**LISTED ENTRIES**:
· · · · ·
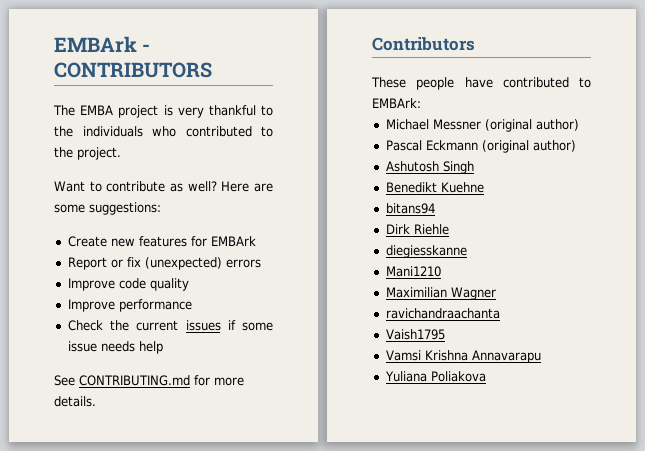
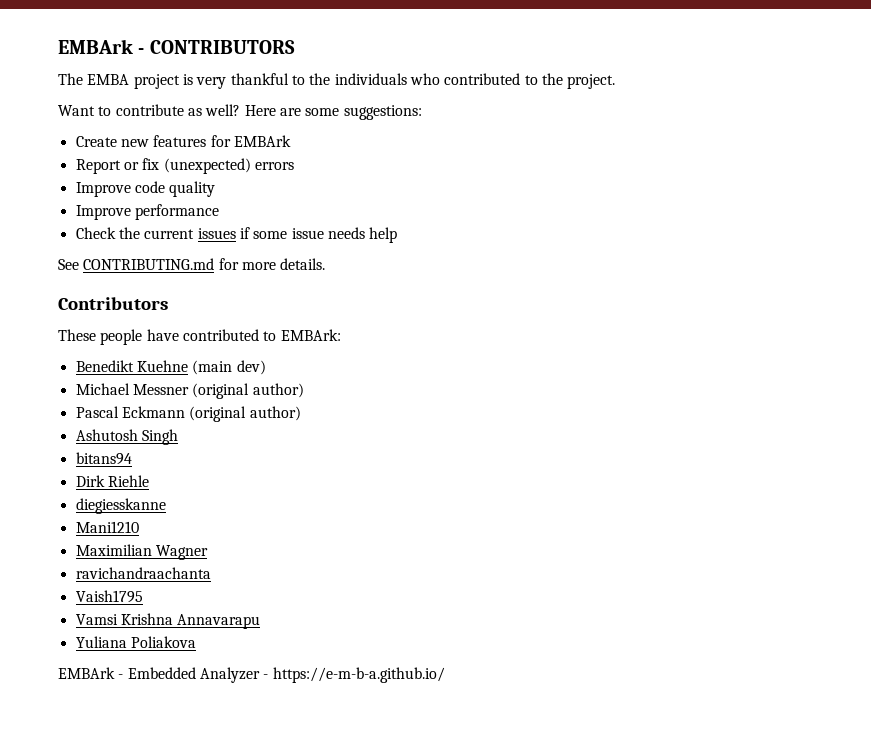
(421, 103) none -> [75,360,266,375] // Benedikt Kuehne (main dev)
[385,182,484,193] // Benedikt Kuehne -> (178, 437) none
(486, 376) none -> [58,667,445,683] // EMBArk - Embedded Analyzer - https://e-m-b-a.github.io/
· · · · ·
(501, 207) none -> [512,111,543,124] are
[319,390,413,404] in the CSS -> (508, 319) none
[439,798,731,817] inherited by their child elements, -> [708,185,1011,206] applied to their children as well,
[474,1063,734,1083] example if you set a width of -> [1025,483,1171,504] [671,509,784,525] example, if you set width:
· · · · ·
**PROBLEM**:
Will you return exactly the lines above from the one with "(421, 103) none" down to the one with "(486, 376) none", counting both as part of the range?

**YOUR RESPONSE**:
(421, 103) none -> [75,360,266,375] // Benedikt Kuehne (main dev)
[385,182,484,193] // Benedikt Kuehne -> (178, 437) none
(486, 376) none -> [58,667,445,683] // EMBArk - Embedded Analyzer - https://e-m-b-a.github.io/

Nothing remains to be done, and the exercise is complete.